First sort all these generated images by the average distance between images in the clique to identify those that were likely generated by memorizing the training data.
Then these generated images were compared with the training images, and each image was marked as "extracted" and "not extracted". Finally, 94 images were found that were suspected to be extracted from the training set. image.
Through visual analysis, the top 1000 images were manually labeled as "memorized" or "not memorized", and it was found that 13 images were generated by copying training samples.
From the P-R curve, this attack method is very accurate: in 175 million generated images , can recognize 50 memorized images with a false positive rate of 0; and all images generated based on memory can be extracted with an accuracy higher than 50%
To better understand how and why memory occurs, the researchers also trained hundreds of smaller diffusion models on CIFAR10 to analyze the privacy impact of model accuracy, hyperparameters, augmentation, and deduplication.
Unlike diffusion models, GANs are not explicitly trained to Memorize and reconstruct its training data set.
GANs consist of two competing neural networks: a generator and a discriminator. The generator also receives random noise as input, but unlike the diffusion model, it must convert this noise into a valid image in one forward pass.
In the process of training GAN, the discriminator needs to predict whether the image comes from the generator, and the generator needs to improve itself to deceive the discriminator.
Therefore, the difference between the two is that the generator of GAN is only trained using indirect information about the training data (that is, using the gradient from the discriminator) and does not directly receive training data as input.
1 million unconditionally generated training images extracted from different pre-training generation models, and then sorted by FID Place the GAN model (lower is better) at the top and the diffusion model at the bottom.
The results show that diffusion models remember more than GAN models, and better generative models (lower FID) tend to remember more data, that is, Diffusion models are the least private form of image models, leaking more than twice as much training data as GANs.

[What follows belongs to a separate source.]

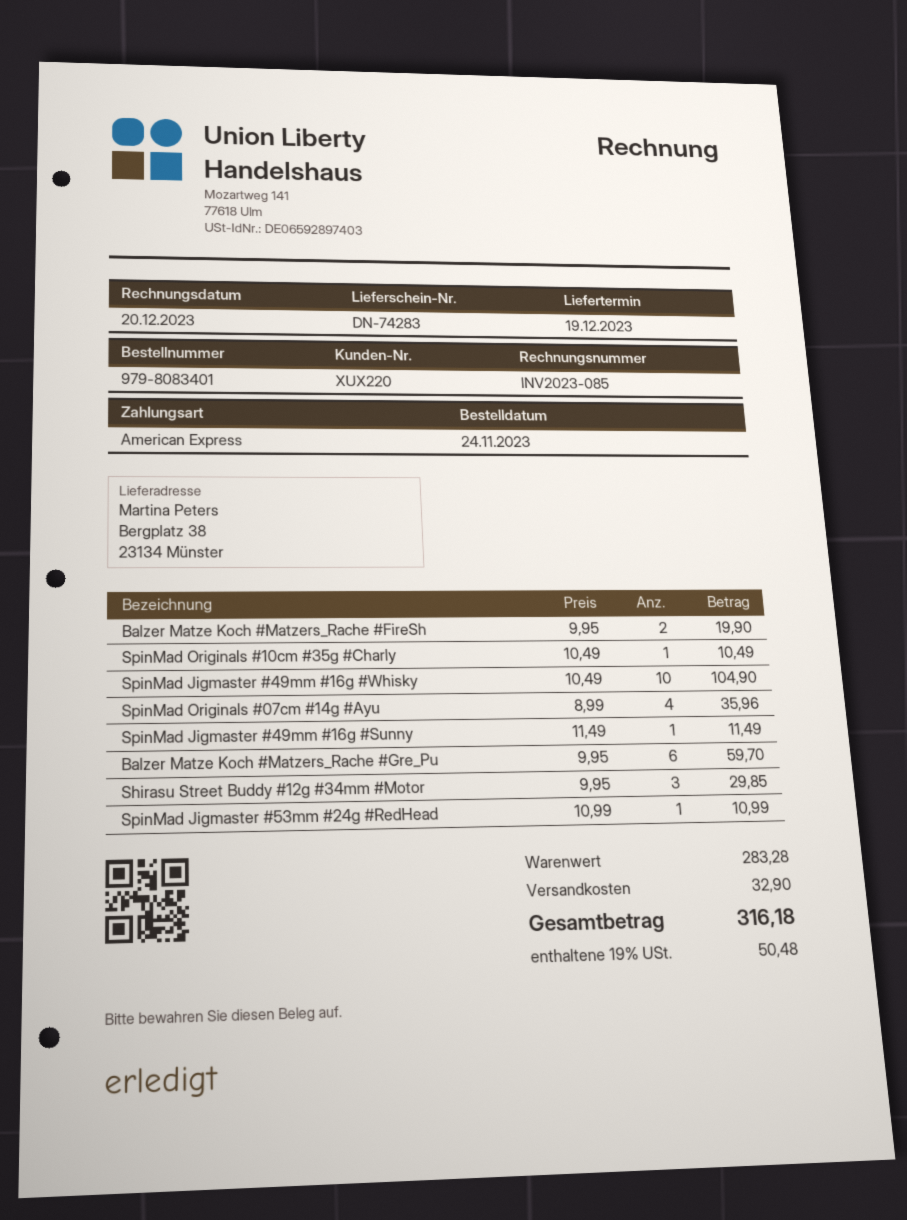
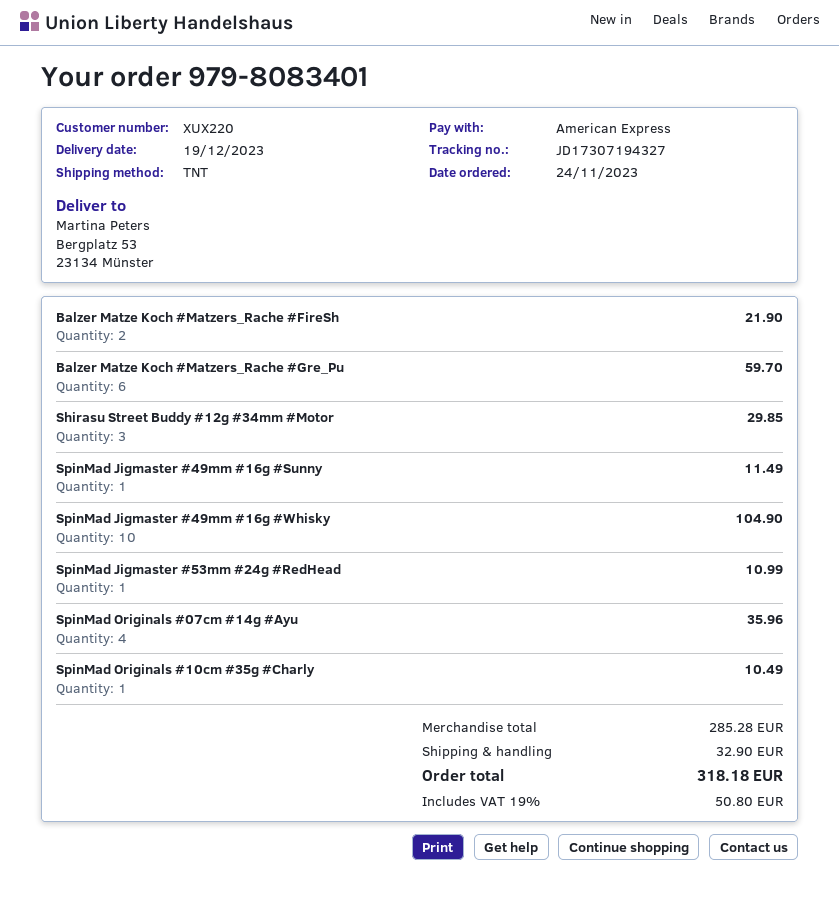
ship to: Bergplatz 38, 23134 Münster -> Bergplatz 53, 23134 Münster
Balzer Matze Koch #Matzers_Rache #FireSh: 2 for 19.90 -> 2 for 21.90
subtotal: 283.28 -> 285.28
tax: 19% = 50.48 -> 19% = 50.80
total: 316.18 -> 318.18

And from the above results, we can also find that the existing privacy enhancement technology does not provide an acceptable privacy-performance trade-off. To improve the quality of generation, you need to remember more data in the training set.
Overall, this paper highlights the tension between increasingly powerful generative models and data privacy, and raises questions about how diffusion models work and how they can be deployed responsibly.
Copyright Issue
Technically speaking, reconstruction is the advantage of the diffusion model; but from a copyright perspective, reconstruction is its weakness.

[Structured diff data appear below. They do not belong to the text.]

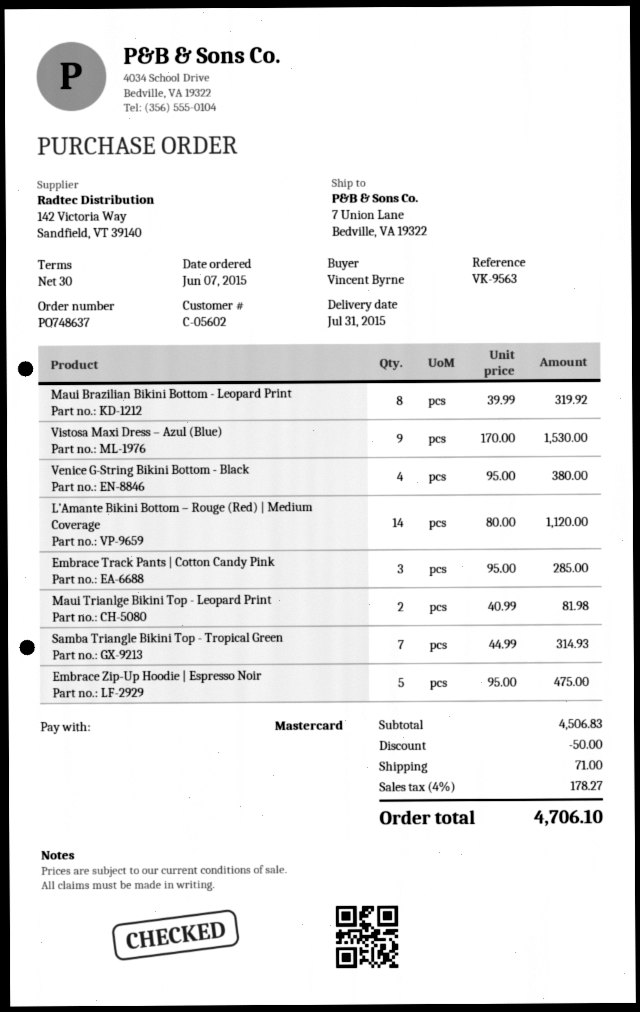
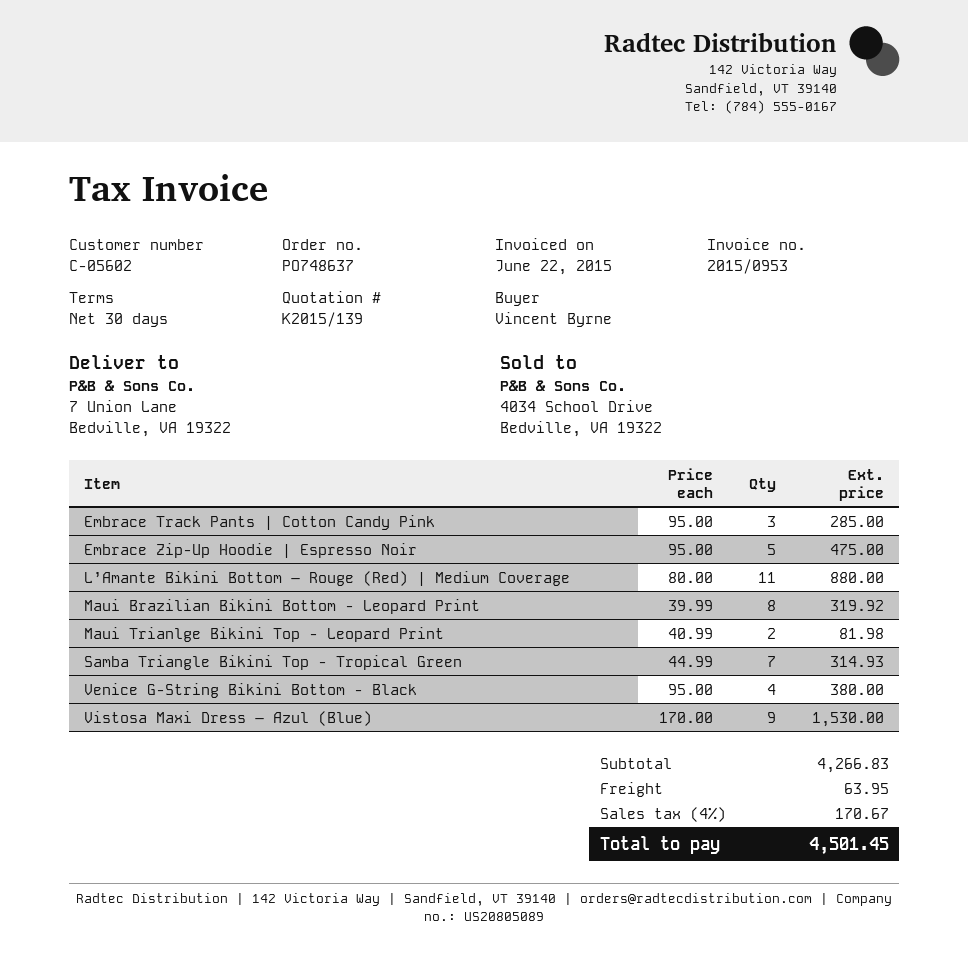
L’Amante Bikini Bottom – Rouge (Red) | Medium Coverage: 14 x 80.00 = 1120.00 -> 11 x 80.00 = 880.00
subtotal: 4506.83 -> 4266.83
discount: 50.00 -> none
shipping: 71.00 -> 63.95
tax: 4% = 178.27 -> 4% = 170.67
total: 4706.10 -> 4501.45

Artists have variously argued over their copyright issues due to the excessive similarity between the images generated by the diffusion model and the training data.
For example, AI is prohibited from using its own works for training, and a large number of watermarks are added to published works; and Stable Diffusion has also announced that it plans to only use training that contains authorized content in the next step. dataset, and provides an artist exit mechanism.

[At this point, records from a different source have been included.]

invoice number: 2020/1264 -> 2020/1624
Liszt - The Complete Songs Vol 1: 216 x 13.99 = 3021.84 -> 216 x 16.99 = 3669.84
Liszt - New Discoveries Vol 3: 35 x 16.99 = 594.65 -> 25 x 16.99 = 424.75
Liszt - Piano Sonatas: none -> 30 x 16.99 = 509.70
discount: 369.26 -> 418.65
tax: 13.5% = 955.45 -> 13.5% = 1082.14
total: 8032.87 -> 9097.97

The same problem is faced in the NLP field. Some netizens said that millions of words of text have been published since 1993, and all AI including ChatGPT-3 are "being used". It is unethical to use AI-based generative models trained on stolen content.
Although a lot of articles are plagiarized in the world, for ordinary people, plagiarism is just a dispensable thing Shortcuts; but for the creators, the plagiarized content is their hard work.
Will the diffusion model still have advantages in the future?